"I don't know where @grindle got the name, 'Gypsy Farm' from", I explained to @anidiotexplores as we tentatively approached a decaying house in the middle of nowhere.
Not a sound came to my ears, besides the gentle undulating breeze of summer.
Despite having shit hearing, I can still cope especially when no other sounds are interfering with what I am trying to listen for; people and their movements.
From this distance, I spotted holes in the roof, but getting past this rusty tanker was the immediate priority.
I suppose having your own source of fuel is not a bad idea, so long as it's full of gas and magically keeps full, whether that be petrol or diesel.

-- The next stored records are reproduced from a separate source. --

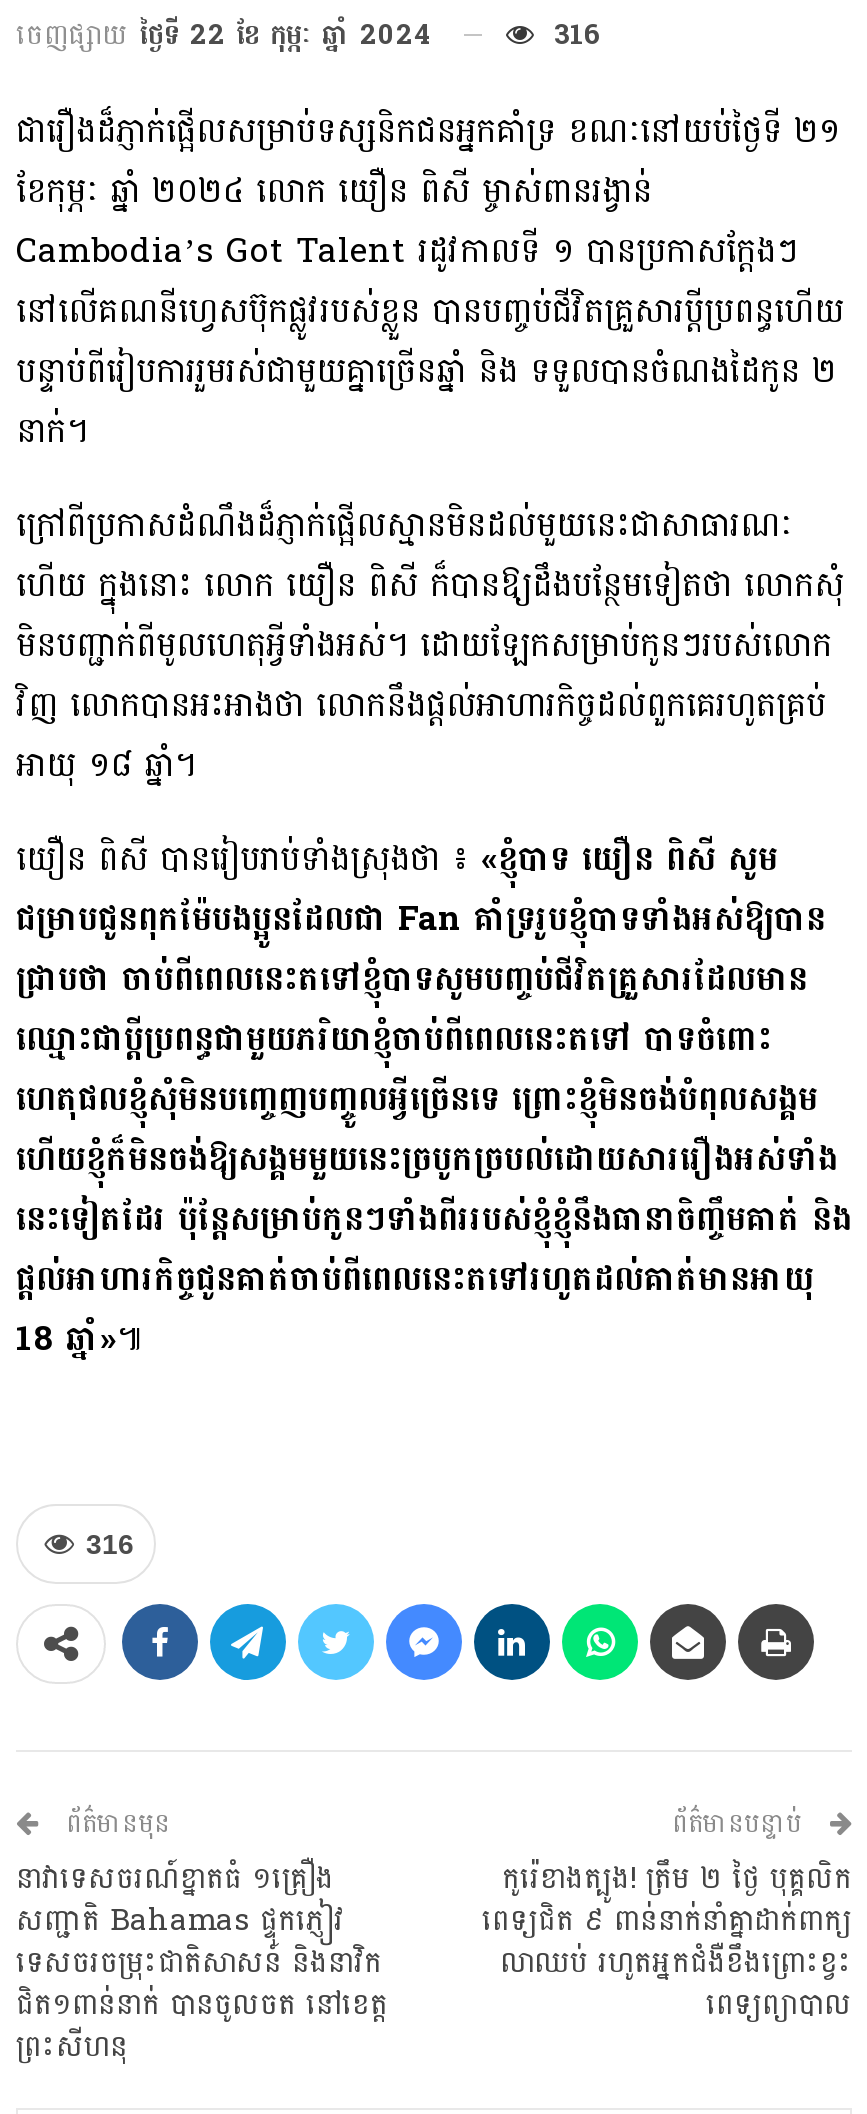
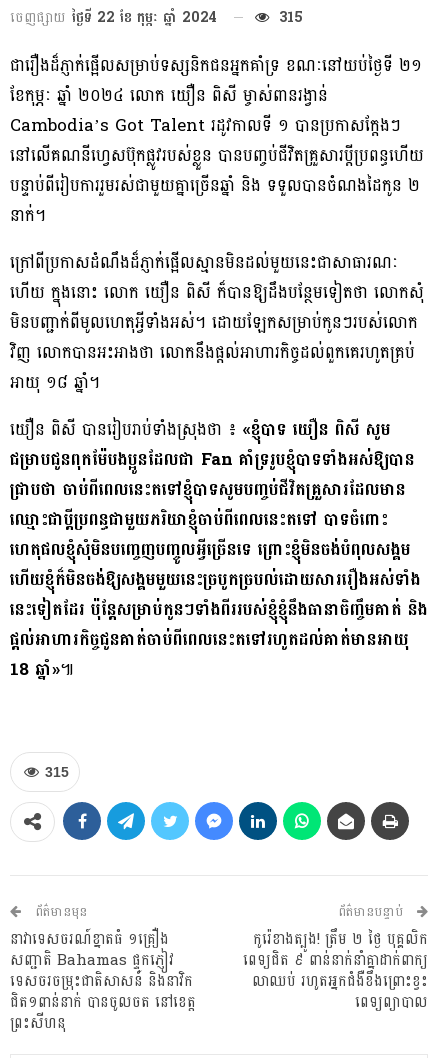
- 316
+ 315

- 316
+ 315
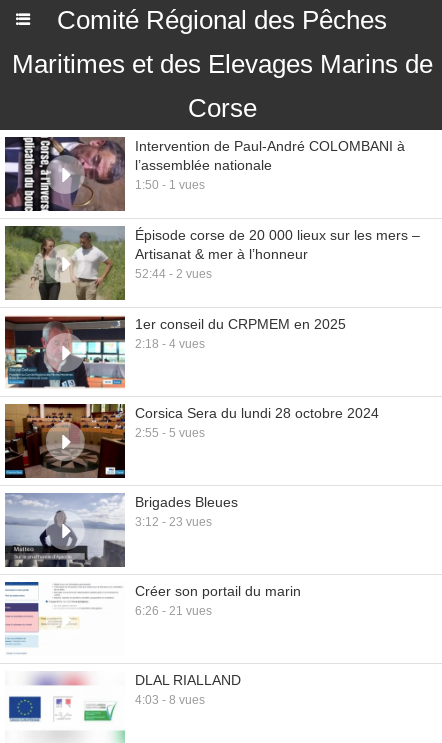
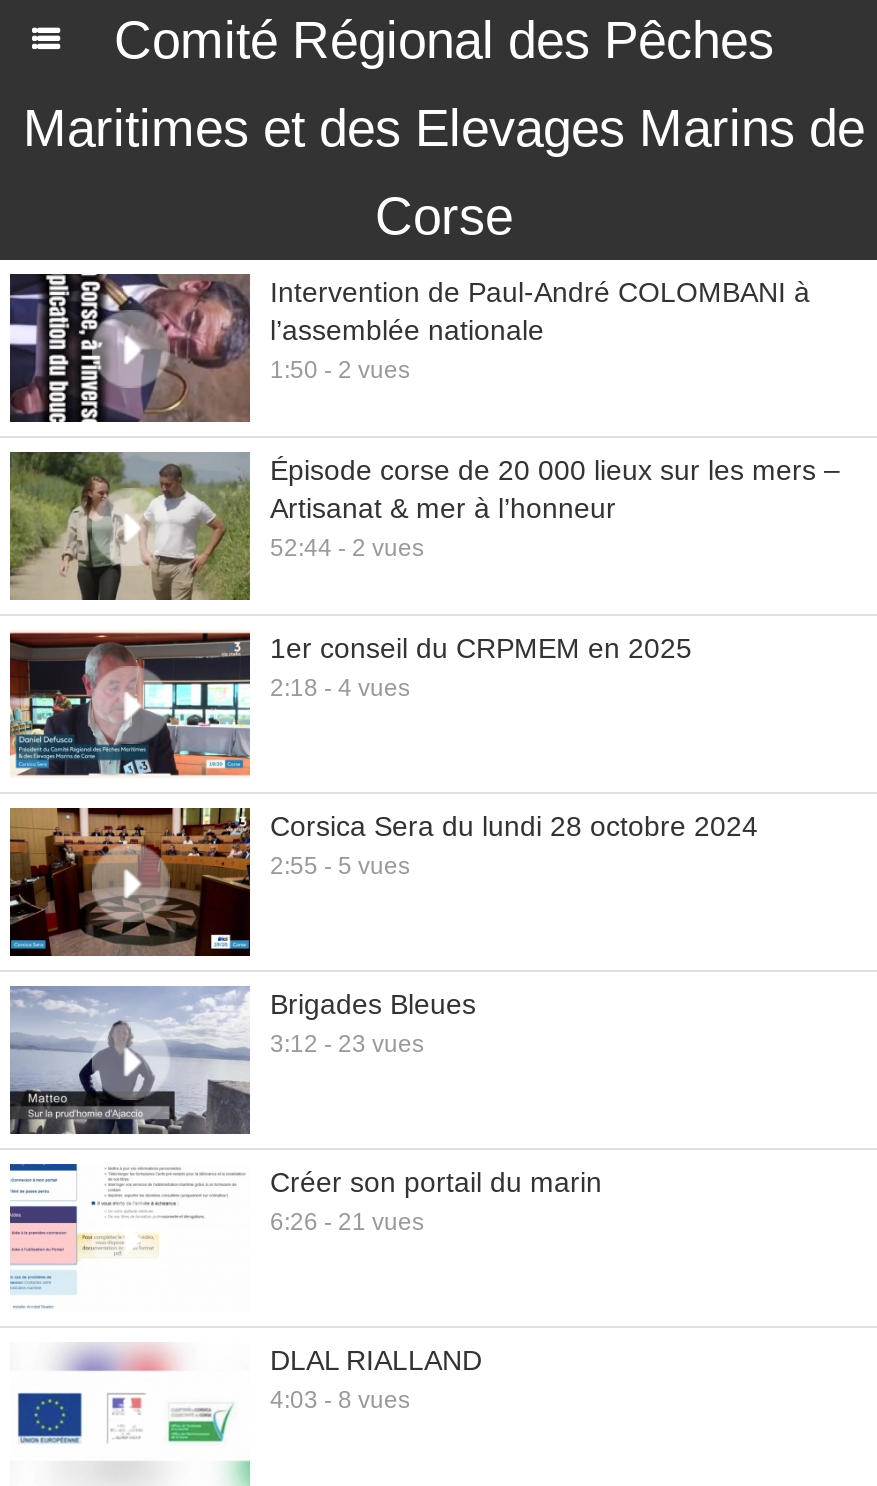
- 1:50 - 1 vues
+ 1:50 - 2 vues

If this was to keep us out, it was pitiful and doomed to failure. There were other ways in and plenty of them.
Keep away from the nettles, and 'Gypsy Farm' would be a synch compared to some of the other places we encountered in Anglesey.
Inside was well and truly fucked, but did contain some goodies such as this upright piano, flanked with bright red wallpaper.
With half of the upper floor masonry finding a new home, no keys were ever going to be played again on this ex-musical instrument.
A shame, as I was dying to give it a crack and hammer out the intro to 'She's Like the Wind'. I can't remember much more than that, having no keys at home to practice.
Front doors are generally locked, and there would be little need to climb through that broken window panel. Other access points were hardly difficult to find.
This room proved a little surreal to me, though from this angle you may not know why. When the upper floor is completely gone, then those books don’t have any right to be there.
They should be buried under all the crap yet I was seeing David Eddings’ fantasy classics I read when around 18 years old and James Clavell’s ‘Shogun’.
In such bad shape, and yet still revealing lots of items, I edged past the stairs and into the dining room.
Someone has given the place a right going over, what a sight and it was not to end here.
This view intrigued me, especially as the window was almost gone.
With the witch hazel and iodine perched on the ends of the shelf, so close to 'outside', a harsh breeze would be enough to topple the bottles and yet they stood firmly in place, as though glued in place.
Wouldn't you like to sample what was being cooked in there? I am guessing human flesh seasoned with garlic and onions.
The HP sauce as ever and these Gypsies liked their coffee. Instant it may be but not that shiity Nescafe.
One of those no-go areas; there's far too much junk over there and a microwave oven is your prize for the pointless climb.
Very abstract walls, it would probably win a prize in those weird art shows.
It reminds me of a Venus fly trap but for humans. Once it's devoured that metal bucket any explorer who gets too close will be eaten. Tilt your head to the left and you can see the eyes, waiting for a victim.
CRT TVs, a few more books as well as a large amplifier. Some arse had kicked a hole in the large speaker.
Alien and Predator books, a sci-fi Gypsy freak once lived here.
Bikes as well, and from the mid 80’s; a small picture about the ex-inhabitants was starting to form.
A single bed; I doubt it was just a couple living here, likely a family and a big one if they were real Gypsies.
A peek in the loft revealed a partial drum kit. With the piano downstairs, at least part of this family had some musical flair, and maybe talent.
19th-century American history? It's a strange topic for a regular school kid, and yet the red writing reminds me of a school-type marking system. It's a little harsh.
A teenager wrote this? maybe one in further education. I was never taught stuff like this in school, it was all English history about the industrial revolution.
This brings me back to the surrealistic visual I mentioned earlier. This is taken from the first floor and as you can see it is non-existent, with me perched on the edge.
It’s all very well going upstairs in a fucked house, but you have to expect to not be able to get to certain places.
While having forty winks on that bed could have been an idea, I am quite certain my sleep would be compromised by a sudden downward movement followed by a concussion at the very least.
Likewise taking a shit in the upstairs toilet would prove to be more than perilous. Quite drafty on your balls too.
Who would have thought the house was in such bad shape looking the other way and this perfectly normal upper staircase?
There's even a rare bannister, but sliding down could have been going a little far and asking for trouble.
Given a dose of Mr Sheen, this could be a perfectly decent antique set of drawers. In a more urban location, it would have been nicked years ago.
A time capsule? No doubt about it, and these are the types I prefer.
Nobody died recently, it's not full of police stickers, it's not for sale and there's no angry farmer hanging around threatening us with a shotgun.
Full of crazy sights and so far out of the way to avoid spray painters and graffiti hounds. We left in search of more.